|
Texto Anterior | Índice
FUTEBOL
Segundas intenções
TOSTÃO
COLUNISTA DA FOLHA
Discute-se muito no futebol
se o jogador teve ou não intenção de acertar o adversário, de
fazer pênalti, de pôr a mão na bola dentro da área e outras situações parecidas. Vou divagar sobre
o assunto. Divagar é preciso.
A intenção está relacionada ao
desejo consciente, à vontade e ao
pensamento. É a primeira intenção. A segunda intenção, expressão que se tornou popular, é o
pensamento consciente que se esconde, enquanto se manifesta o
outro.
O ato falho é o desejo inconsciente que se expressa no lugar da
intenção. Para a psicanálise, o ato
falho é o real desejo, que já foi
consciente e, reprimido, se tornou
inconsciente. O ato falho é diferente da segunda intenção porque é inconsciente.
Freud escreveu um livro, sobre o
ato falho, que continua atual e
popular.
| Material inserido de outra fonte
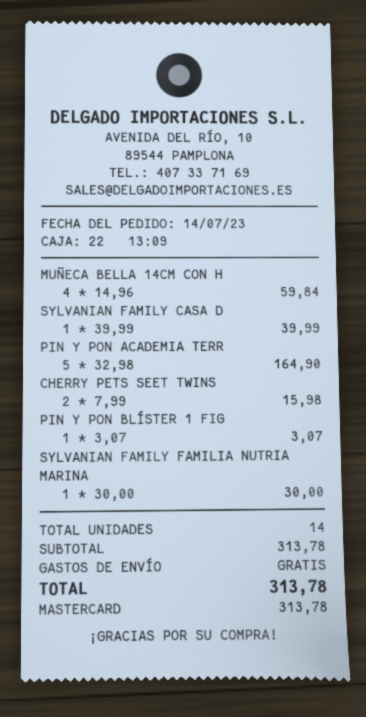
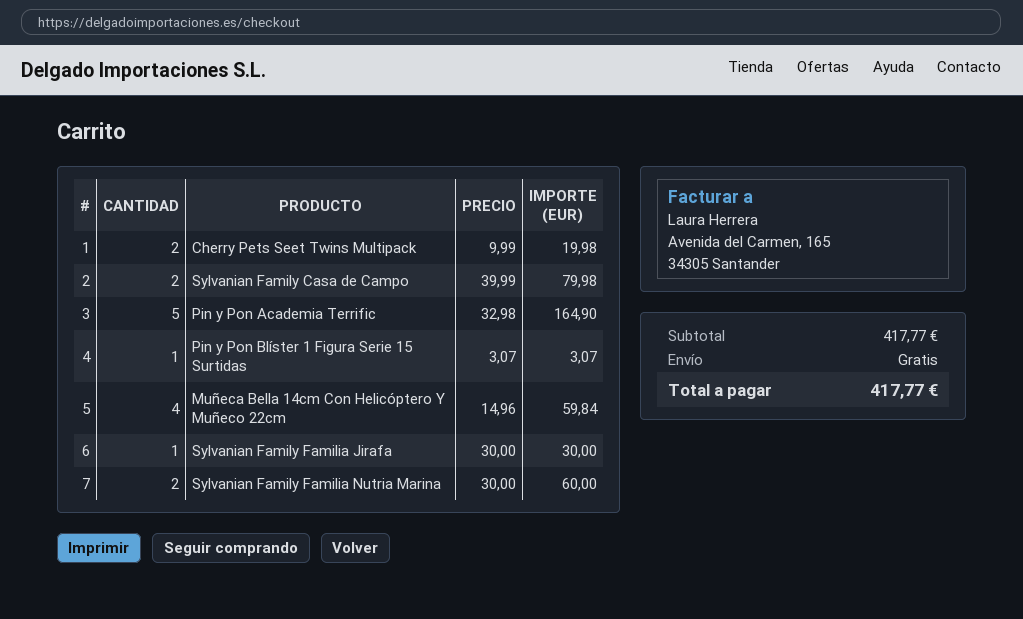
SYLVANIAN FAMILY CASA D: 1 x 39.99 = 39.99 -> 2 x 39.99 = 79.98
CHERRY PETS SEET TWINS: 2 x 7.99 = 15.98 -> 2 x 9.99 = 19.98
SYLVANIAN FAMILY FAMILIA NUTRIA MARINA: 1 x 30.00 = 30.00 -> 2 x 30.00 = 60.00
Sylvanian Family Familia Jirafa: none -> 1 x 30.00 = 30.00
subtotal: 313.78 -> 417.77
total: 313.78 -> 417.77

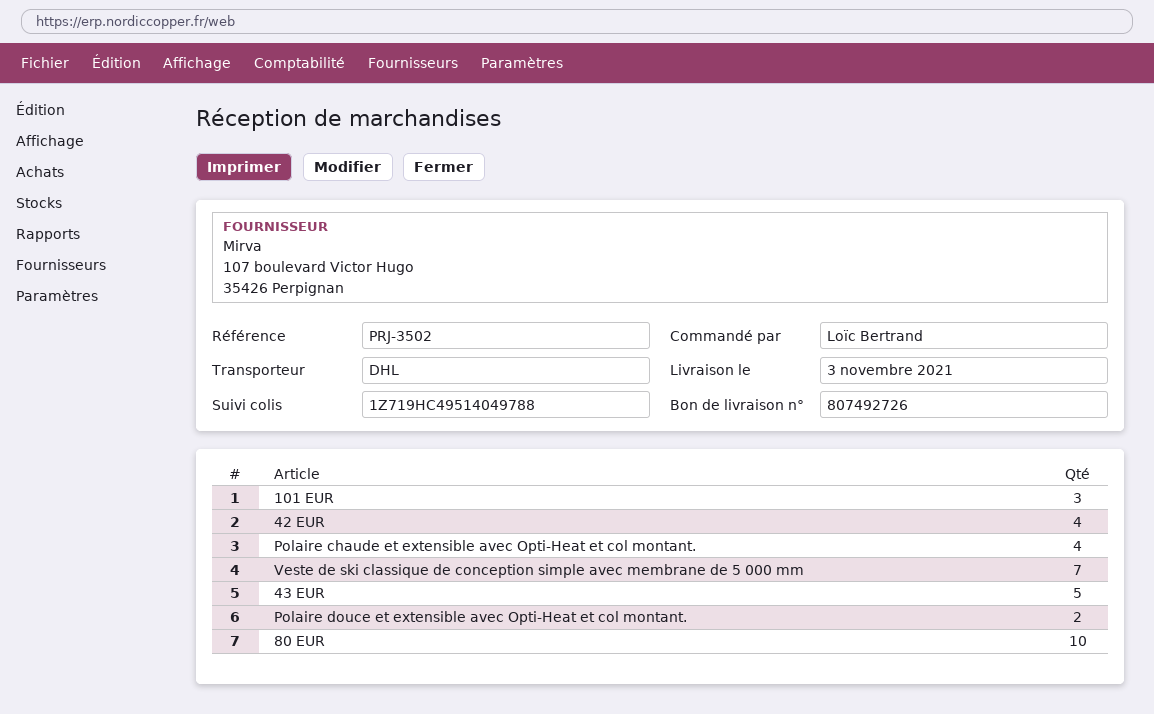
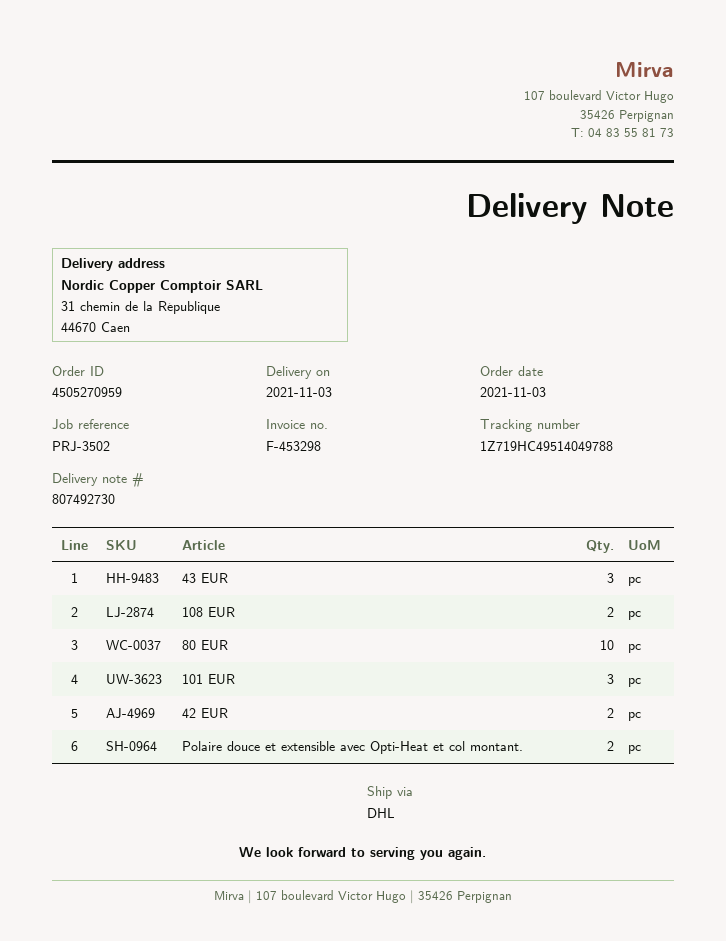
delivery note number: 807492726 -> 807492730
42 EUR: 4 -> 2
Polaire chaude et extensible avec Opti-Heat et col montant.: 4 -> none
Veste de ski classique de conception simple avec membrane de 5 000 mm: 7 -> none
43 EUR: 5 -> 3
108 EUR: none -> 2

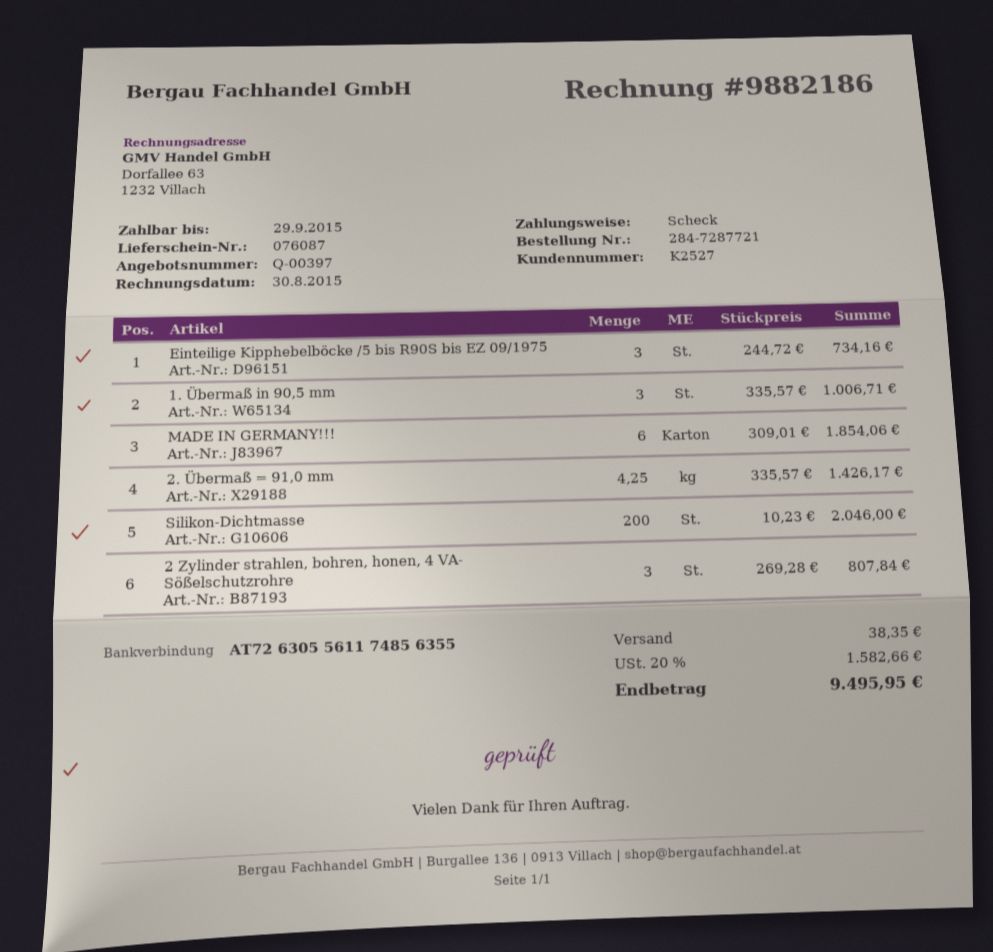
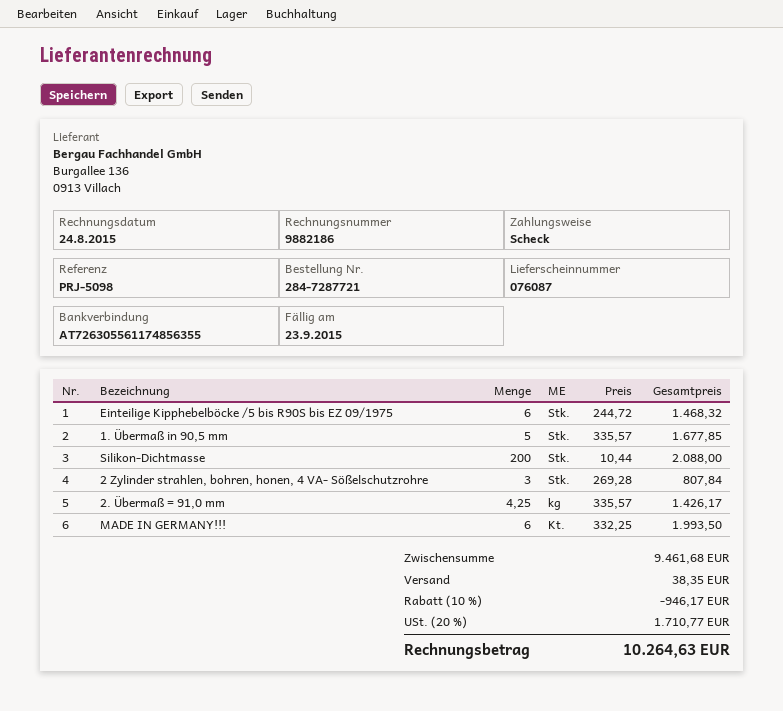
invoice date: 2015-08-30 -> 2015-08-24
due date: 2015-09-29 -> 2015-09-23
Einteilige Kipphebelböcke /5 bis R90S bis EZ 09/1975: 3 x 244.72 = 734.16 -> 6 x 244.72 = 1468.32
1. Übermaß in 90,5 mm: 3 x 335.57 = 1006.71 -> 5 x 335.57 = 1677.85
MADE IN GERMANY!!!: 6 x 309.01 = 1854.06 -> 6 x 332.25 = 1993.50
Silikon-Dichtmasse: 200 x 10.23 = 2046.00 -> 200 x 10.44 = 2088.00
discount: none -> 10% = 946.17
tax: 20% = 1582.66 -> 20% = 1710.77
total: 9495.95 -> 10264.63

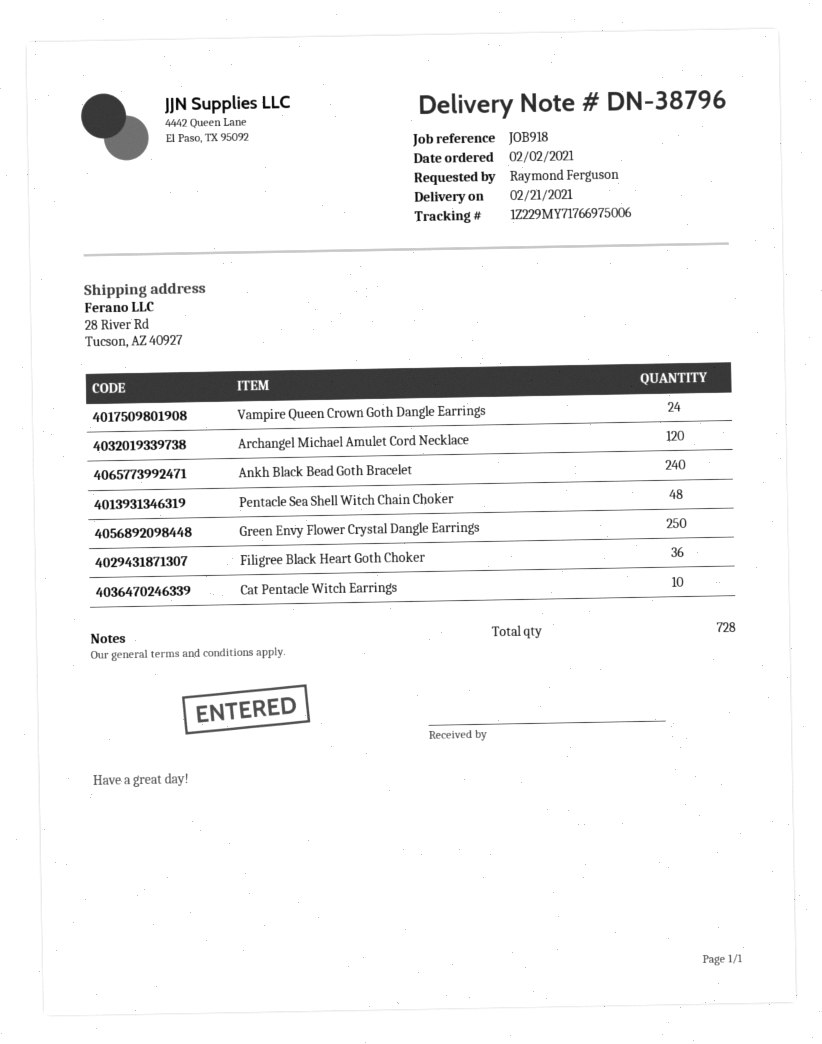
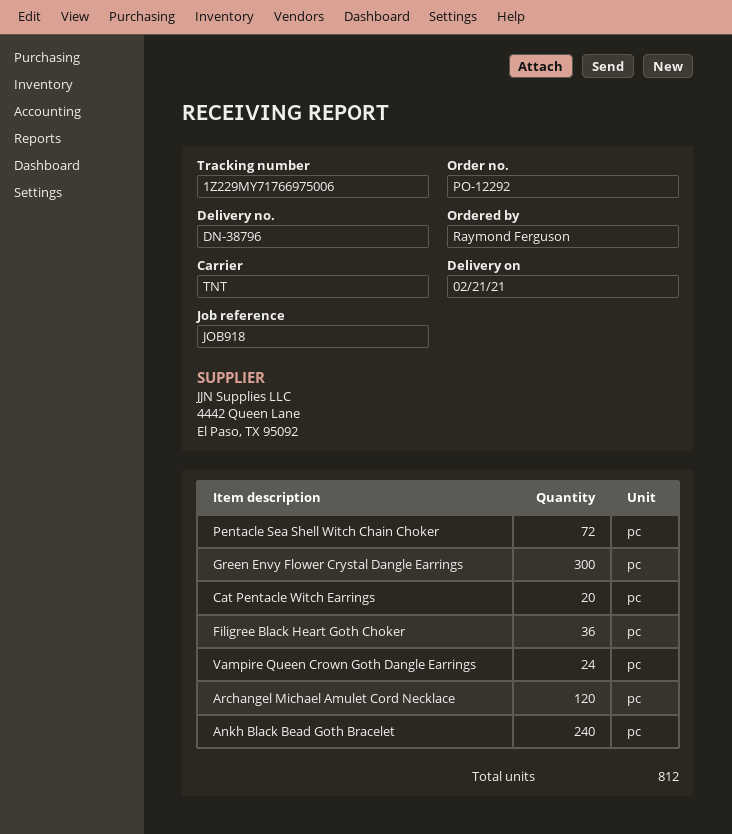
Pentacle Sea Shell Witch Chain Choker: 48 -> 72
Green Envy Flower Crystal Dangle Earrings: 250 -> 300
Cat Pentacle Witch Earrings: 10 -> 20
total quantity: 728 -> 812

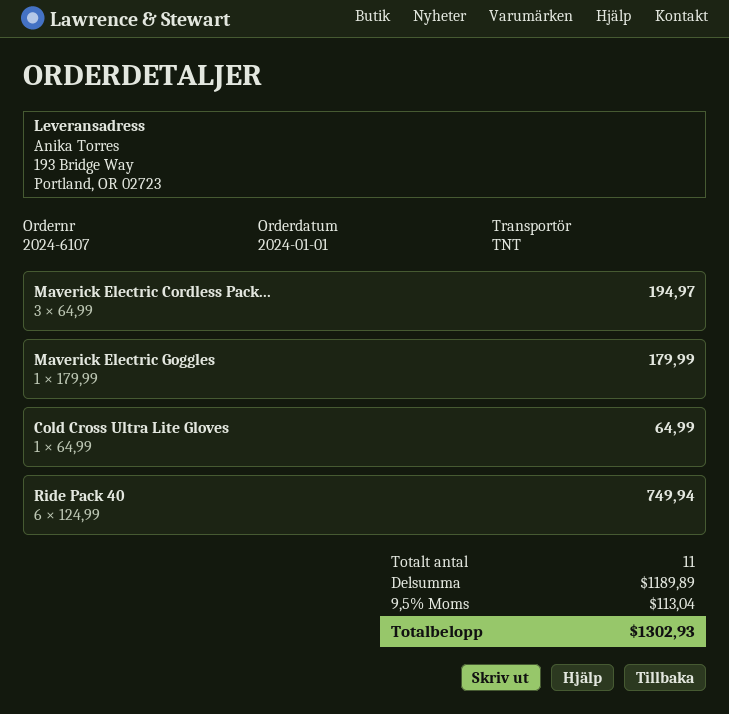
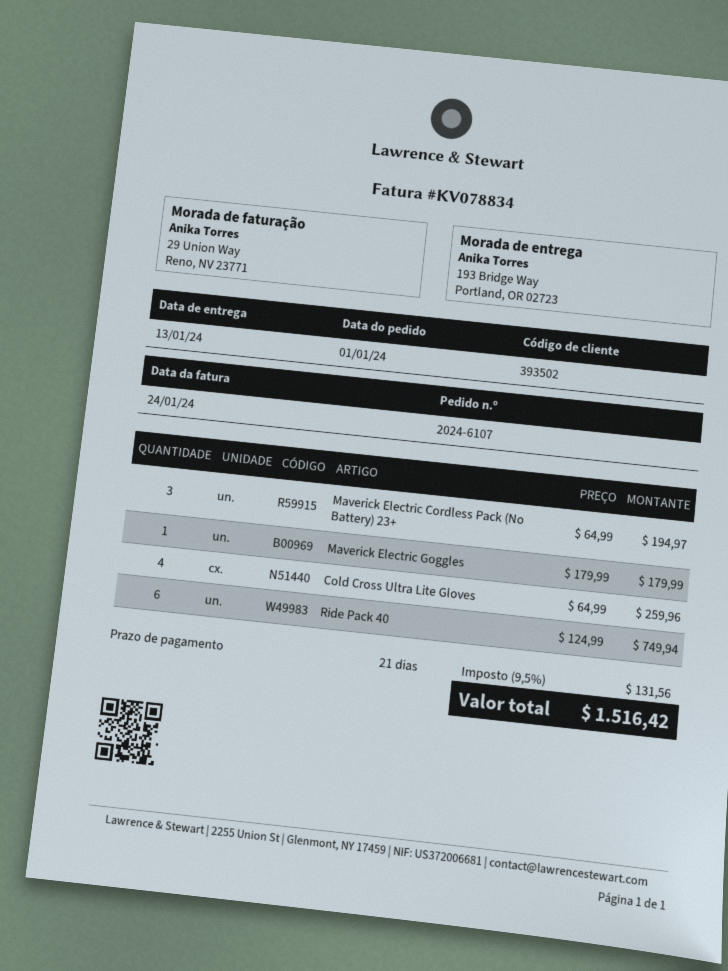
Cold Cross Ultra Lite Gloves: 1 x 64.99 = 64.99 -> 4 x 64.99 = 259.96
tax: 9.5% = 113.04 -> 9.5% = 131.56
total: 1302.93 -> 1516.42

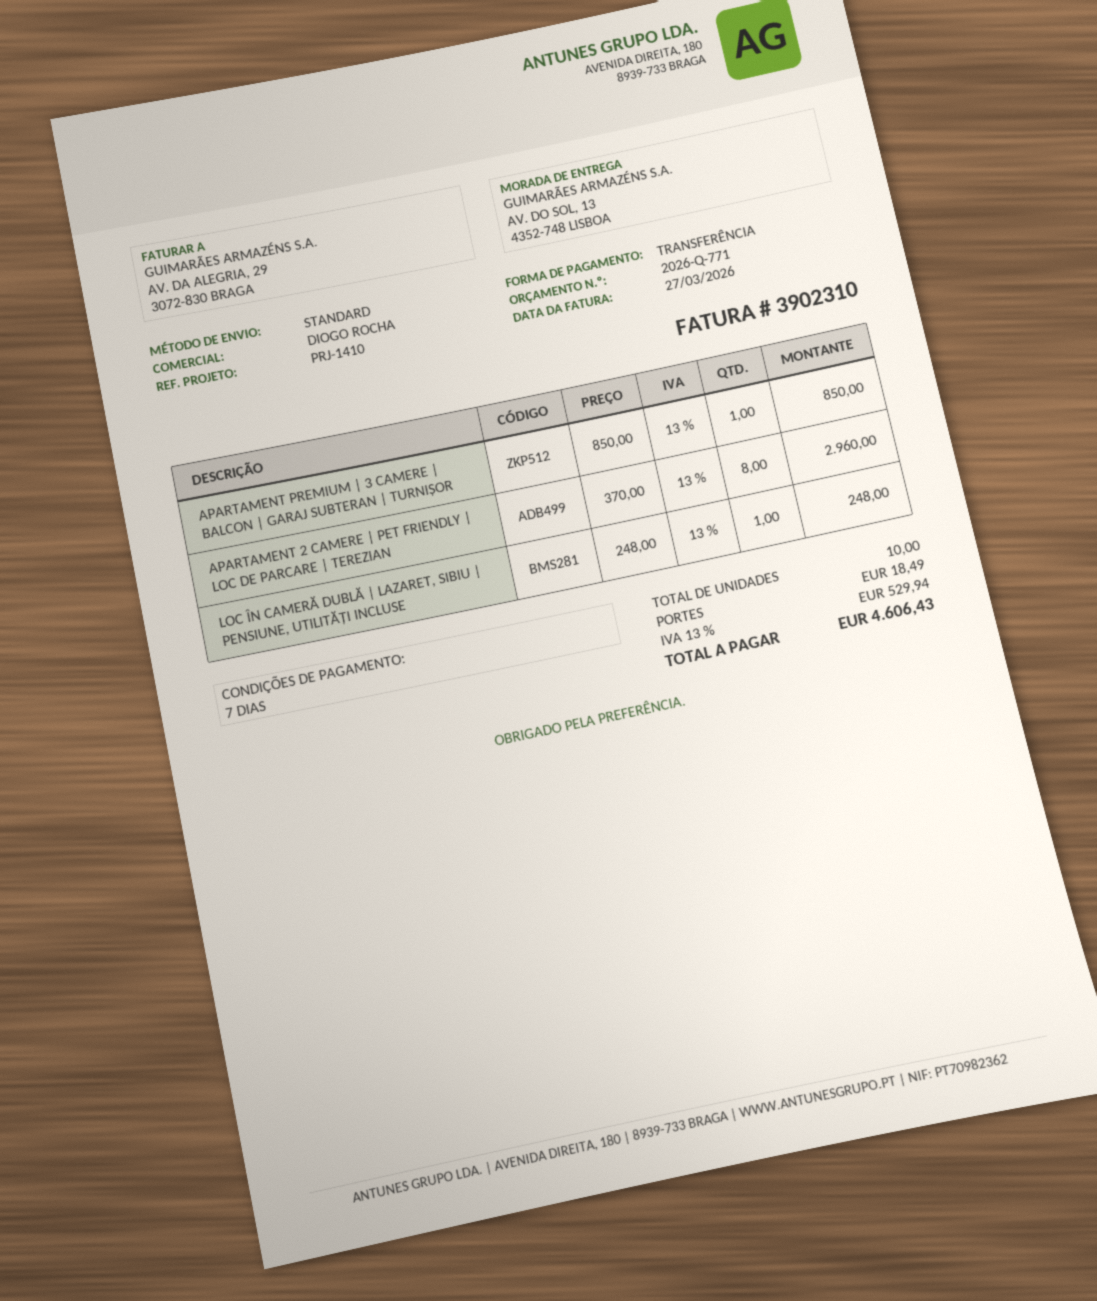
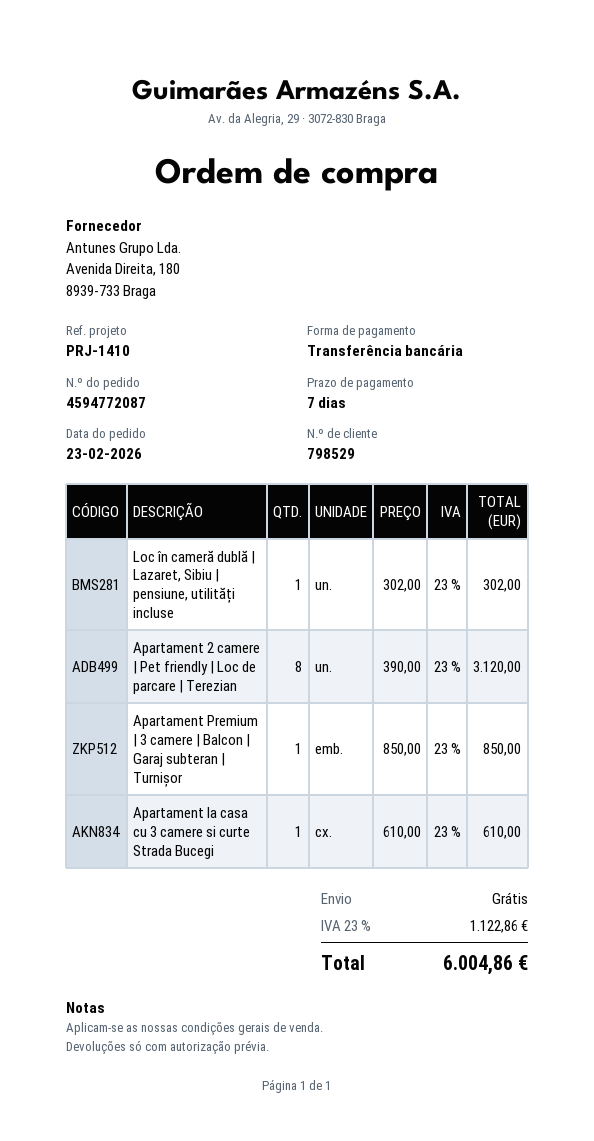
APARTAMENT 2 CAMERE | PET FRIENDLY | LOC DE PARCARE | TEREZIAN: 8 x 370.00 = 2960.00 -> 8 x 390.00 = 3120.00
LOC ÎN CAMERĂ DUBLĂ | LAZARET, SIBIU | PENSIUNE, UTILITĂȚI INCLUSE: 1 x 248.00 = 248.00 -> 1 x 302.00 = 302.00
Apartament la casa cu 3 camere si curte Strada Bucegi: none -> 1 x 610.00 = 610.00
shipping: 18.49 -> 0.00
tax: 13% = 529.94 -> 23% = 1122.86
total: 4606.43 -> 6004.86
É clássico o ato falho
do(a) palestrante que está louco(a) para se encontrar com a
pessoa amada e inicia o discurso
com as palavras: "Está encerrada
a sessão". Aí percebe o engano,
pede desculpas e diz que foi uma
distração.
Volto ao futebol. Edu Dracena
teve intenção de quebrar o nariz
do Alex Alves, foi uma agressão
involuntária, um acidente ou um
ato falho? Nem Freud explica.
Não acredito que ele tenha planejado a agressão e nem que ela foi
totalmente por acaso. O zagueiro
subiu para cabecear a bola e no
meio do caminho, sem pensar,
num impulso agressivo, estendeu
o braço e acertou uma cotovelada
no atacante.
Essas faltas involuntárias, às vezes violentas, acontecem com freqüência no futebol. O jogador dá
um carrinho na bola, solta a perna e atropela o adversário. Luis
Fabiano tem o hábito de abrir os
braços para afastar o marcador e
atinge a face do rival. Augusto
Recife foi desarmar o jogador do
Inter e chutou-lhe o tornozelo.
Não sou também tão ingênuo
para achar que todas as faltas
violentas são involuntárias. Porém elas são maioria. O árbitro e
a Justiça julgam o fato, não a intenção. Por isso, a regra fala em
imprudência e em força desproporcional. Não dá tempo também
para o árbitro, numa fração de
segundos, diferenciar se foi intencional ou não.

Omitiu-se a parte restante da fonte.